Previous entries in this series are indexed at:

https://aliendjinnromances.blogspot.com/2020/07/index-to-mysteries-of-pacing.html

People make mistakes.

So, therefore, a Character in a story who makes a mistake (thus advancing the plot, NOT delaying it), is entirely plausible, sometimes lovable, easily identified with, and a true candidate for Husband of the Year -- eventually -- when that mistake arises from a foible.

See the entry on What Does She See In Him
https://aliendjinnromances.blogspot.com/2009/08/what-does-she-see-in-him.html

It is the core of the HEA plausibility study we've been doing. How does one human assess another's Character?  How inflexible is that human in changing the criteria by which Character is to be assessed?  How important is Character in a Romance?  Does a Romance need two sterling Characters to progress to an HEA?

Does Happily Ever After ending plausibility depend entirely on two Characters having internal strength of character?

What is character, exactly?

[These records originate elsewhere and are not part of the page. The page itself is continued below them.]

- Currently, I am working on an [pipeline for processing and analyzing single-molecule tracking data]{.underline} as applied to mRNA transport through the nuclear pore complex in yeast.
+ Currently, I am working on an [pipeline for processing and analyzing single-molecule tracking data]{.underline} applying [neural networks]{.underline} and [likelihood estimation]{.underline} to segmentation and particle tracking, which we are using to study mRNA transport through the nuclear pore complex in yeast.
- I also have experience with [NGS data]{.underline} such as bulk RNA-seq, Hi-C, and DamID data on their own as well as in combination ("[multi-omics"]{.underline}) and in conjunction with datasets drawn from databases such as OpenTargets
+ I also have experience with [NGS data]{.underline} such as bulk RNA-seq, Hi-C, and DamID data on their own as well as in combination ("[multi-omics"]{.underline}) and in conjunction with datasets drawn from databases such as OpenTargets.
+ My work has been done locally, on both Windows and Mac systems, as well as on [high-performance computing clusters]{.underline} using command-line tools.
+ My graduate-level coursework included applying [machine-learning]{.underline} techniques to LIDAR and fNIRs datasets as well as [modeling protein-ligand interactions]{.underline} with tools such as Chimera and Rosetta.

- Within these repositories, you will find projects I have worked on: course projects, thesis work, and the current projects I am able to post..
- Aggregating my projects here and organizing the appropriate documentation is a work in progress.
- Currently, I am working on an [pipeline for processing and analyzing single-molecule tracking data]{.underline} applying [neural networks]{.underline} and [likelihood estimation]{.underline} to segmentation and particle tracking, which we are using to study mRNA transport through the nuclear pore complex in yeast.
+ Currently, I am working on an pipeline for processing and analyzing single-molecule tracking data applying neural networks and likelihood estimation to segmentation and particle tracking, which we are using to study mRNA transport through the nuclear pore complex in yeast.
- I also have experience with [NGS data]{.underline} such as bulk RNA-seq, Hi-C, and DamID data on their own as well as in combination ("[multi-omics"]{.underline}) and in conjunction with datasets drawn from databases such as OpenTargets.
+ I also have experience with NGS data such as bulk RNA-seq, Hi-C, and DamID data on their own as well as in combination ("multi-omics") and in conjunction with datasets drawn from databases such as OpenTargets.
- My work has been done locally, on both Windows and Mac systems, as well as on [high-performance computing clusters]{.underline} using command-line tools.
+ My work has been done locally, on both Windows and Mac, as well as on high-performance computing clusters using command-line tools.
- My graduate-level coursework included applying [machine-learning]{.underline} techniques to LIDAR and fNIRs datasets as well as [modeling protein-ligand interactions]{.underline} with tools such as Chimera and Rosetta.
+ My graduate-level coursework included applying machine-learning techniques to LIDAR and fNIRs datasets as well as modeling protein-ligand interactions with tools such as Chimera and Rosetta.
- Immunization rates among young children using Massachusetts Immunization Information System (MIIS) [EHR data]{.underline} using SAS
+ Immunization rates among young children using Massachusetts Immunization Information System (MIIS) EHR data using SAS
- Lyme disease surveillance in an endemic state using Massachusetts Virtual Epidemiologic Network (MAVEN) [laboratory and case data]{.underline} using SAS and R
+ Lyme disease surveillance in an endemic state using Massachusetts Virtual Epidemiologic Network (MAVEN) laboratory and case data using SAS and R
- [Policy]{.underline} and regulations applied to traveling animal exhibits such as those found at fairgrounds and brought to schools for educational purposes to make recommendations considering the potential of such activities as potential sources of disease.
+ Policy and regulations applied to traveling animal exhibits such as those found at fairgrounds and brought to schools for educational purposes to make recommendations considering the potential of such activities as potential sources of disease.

What constitutes "strength" in Character?  Can one strong Character be the Soul Mate of another Strong Character, or does a Strong Character require a Weak Character Mate?

All these questions have one valid answer.

"Probably."

Somewhere, some-when, on some fantasy timeline, each of those questions has a yes, and each has a no, and where there is a sliding scale (how important?) every single value on that whole scale, plus-to-minus, works perfectly in some alternate universe.

Your job as a writer is to take your reader on a journey across the border between here and now and there and then, and insert your reader into the head of a native of that otherwhere.

At the end of the story, the reader should return to reality with a new METHOD of assessing data about the nature and value of a person, maybe about what constitutes person-hood.

To be the tour-guide into that otherwhere, the writer has to create that otherwhere, and all its non-human Characters, if not from scratch, from a template.

The best template to use to create a fictional World is one of the many your target readership already knows.

See the following Index lists for posts on these intertwined and related topics on Worldbuilding, Theme, and integrating theme and setting ( where setting = world).

https://aliendjinnromances.blogspot.com/2017/05/index-to-worldbuilding-from-reality.html

https://aliendjinnromances.blogspot.com/2019/08/index-to-posts-about-using-real-world.html

https://aliendjinnromances.blogspot.com/2014/07/index-to-theme-character-integration.html

https://aliendjinnromances.blogspot.com/2015/12/index-to-theme-plot-character.html

Actually, "Setting" is a tiny slice of a "World" - but to write science fiction, the writer needs a sketch of the whole world around the Characters.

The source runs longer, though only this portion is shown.